Business and crime

Photo Business and Human Rights

The Business and Crime cluster carries out studies and research on macro-crime committed by companies. Crime is classified as “macro” in relation to the scope of the harmful or dangerous effects that can damage primary goods, such as health, safety and the environment, affect economic resources and assets, or alter competition and market rules, with a possible negative impact also on the proper functioning of public administration and, more generally, of contemporary democracies.


A first line of investigation concerns the tools aimed at preventing the unlawful conduct of companies, such as, for example, measures aimed at monitoring a company and its activities, and the procedures and certifications designed to guarantee the quality of production and the legality of the activities carried out.


Another area of interest concerns measures to investigate the illegal activities of companies; these include, for example, the instruments of judicial cooperation between States and the European bodies involved in the fight against transnational economic crime.


A third area of research concerns the repression of crime committed by companies with reference, for example, to the development of different sanctioning strategies for effectively countering the various phenomena of economic crime, liability in the case of crimes committed by a juridical person, the instruments aimed at freezing or seizing economic assets of illicit origin and maintaining guarantees for creditors.


A final line of investigation will be dedicated to the protection of victims and strategies for company rehabilitation. This subject area includes, for example, access to justice for victims of illegal conduct and measures aimed at ensuring the recovery of economic activity.

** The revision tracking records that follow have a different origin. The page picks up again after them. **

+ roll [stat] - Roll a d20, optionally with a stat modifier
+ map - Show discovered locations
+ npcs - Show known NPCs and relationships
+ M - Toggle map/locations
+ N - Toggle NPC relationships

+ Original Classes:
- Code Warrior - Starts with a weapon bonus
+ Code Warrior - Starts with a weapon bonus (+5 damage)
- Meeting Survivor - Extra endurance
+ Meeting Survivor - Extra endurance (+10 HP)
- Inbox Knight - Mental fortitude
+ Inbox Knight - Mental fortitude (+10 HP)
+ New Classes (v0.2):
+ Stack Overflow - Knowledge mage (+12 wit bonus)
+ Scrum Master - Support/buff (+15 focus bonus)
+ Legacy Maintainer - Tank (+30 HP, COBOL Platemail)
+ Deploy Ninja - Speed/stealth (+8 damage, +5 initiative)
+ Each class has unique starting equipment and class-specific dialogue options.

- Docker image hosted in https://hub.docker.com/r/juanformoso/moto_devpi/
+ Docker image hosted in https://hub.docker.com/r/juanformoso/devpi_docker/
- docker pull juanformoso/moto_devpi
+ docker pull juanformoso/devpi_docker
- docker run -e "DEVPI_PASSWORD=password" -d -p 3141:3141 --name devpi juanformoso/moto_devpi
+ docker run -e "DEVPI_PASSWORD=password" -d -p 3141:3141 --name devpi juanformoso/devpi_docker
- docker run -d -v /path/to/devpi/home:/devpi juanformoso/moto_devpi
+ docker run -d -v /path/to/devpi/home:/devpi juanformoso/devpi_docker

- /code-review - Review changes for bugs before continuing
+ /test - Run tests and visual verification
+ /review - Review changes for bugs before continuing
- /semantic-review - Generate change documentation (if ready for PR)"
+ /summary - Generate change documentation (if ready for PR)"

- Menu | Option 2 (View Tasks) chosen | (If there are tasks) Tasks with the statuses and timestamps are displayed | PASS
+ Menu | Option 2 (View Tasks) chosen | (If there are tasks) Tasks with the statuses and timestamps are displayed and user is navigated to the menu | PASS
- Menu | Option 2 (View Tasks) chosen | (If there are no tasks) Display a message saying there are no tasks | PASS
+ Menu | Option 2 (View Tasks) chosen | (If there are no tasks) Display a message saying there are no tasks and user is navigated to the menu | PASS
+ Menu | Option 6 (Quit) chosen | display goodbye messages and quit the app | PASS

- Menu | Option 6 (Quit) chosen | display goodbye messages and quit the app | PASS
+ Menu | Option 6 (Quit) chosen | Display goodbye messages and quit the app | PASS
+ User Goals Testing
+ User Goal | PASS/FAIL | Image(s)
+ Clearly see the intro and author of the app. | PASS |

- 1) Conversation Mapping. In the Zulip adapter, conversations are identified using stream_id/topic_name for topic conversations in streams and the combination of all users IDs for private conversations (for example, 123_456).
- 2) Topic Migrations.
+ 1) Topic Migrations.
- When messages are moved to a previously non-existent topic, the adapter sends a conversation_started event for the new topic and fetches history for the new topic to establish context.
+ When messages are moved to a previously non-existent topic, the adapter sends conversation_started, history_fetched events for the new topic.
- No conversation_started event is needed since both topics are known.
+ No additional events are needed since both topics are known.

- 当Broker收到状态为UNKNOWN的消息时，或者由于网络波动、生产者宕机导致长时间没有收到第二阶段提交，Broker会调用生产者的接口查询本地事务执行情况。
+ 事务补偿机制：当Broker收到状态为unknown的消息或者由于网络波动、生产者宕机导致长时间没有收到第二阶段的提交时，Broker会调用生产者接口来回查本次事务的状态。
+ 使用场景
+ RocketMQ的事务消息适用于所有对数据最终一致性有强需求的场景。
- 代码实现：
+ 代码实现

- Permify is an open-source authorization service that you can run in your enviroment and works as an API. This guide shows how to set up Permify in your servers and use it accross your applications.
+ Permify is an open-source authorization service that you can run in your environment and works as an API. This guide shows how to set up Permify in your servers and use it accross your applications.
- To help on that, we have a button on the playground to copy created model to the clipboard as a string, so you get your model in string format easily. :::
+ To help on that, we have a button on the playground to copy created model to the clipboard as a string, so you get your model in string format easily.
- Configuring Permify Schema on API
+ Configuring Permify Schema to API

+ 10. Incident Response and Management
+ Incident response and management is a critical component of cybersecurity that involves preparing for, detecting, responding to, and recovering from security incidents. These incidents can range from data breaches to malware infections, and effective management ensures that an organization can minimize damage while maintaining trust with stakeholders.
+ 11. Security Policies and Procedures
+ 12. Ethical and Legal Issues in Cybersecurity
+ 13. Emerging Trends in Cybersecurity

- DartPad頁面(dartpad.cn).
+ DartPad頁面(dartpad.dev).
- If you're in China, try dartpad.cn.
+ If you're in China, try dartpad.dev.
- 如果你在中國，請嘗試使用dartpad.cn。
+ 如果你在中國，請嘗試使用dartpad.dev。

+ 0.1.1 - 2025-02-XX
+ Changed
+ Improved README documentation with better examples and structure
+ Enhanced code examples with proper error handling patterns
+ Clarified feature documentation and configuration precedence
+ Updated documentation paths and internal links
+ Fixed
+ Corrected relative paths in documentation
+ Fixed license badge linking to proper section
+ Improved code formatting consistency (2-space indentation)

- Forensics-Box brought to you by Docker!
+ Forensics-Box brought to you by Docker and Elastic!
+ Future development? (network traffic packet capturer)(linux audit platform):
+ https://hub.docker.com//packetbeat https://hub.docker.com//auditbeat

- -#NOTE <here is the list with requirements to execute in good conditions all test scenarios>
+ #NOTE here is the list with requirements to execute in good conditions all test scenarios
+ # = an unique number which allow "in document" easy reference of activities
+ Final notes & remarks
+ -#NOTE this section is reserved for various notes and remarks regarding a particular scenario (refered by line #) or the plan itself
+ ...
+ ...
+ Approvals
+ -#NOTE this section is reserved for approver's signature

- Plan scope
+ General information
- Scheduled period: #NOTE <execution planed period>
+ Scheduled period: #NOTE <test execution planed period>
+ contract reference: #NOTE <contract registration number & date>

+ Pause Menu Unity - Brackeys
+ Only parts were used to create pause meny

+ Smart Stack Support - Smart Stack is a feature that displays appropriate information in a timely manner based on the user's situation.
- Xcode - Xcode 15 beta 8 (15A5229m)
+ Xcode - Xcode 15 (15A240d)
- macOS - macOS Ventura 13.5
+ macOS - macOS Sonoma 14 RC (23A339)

These topics will be addressed both in general and with reference to specific illegal phenomena, for example in the field of public procurement, exploitation of labour (in particular, but not only, migrant workers), safety at work, pollution and destruction of the environment.


As preventing and fighting against macro-crime requires legal instruments relating to different sectors of law, the Business and Crime cluster encourages interdisciplinary studies and researches. In order to gain an understanding of the social and economic phenomena behind macro-crime committed by companies, we also intend to open the discussion to individuals and experts other than jurists.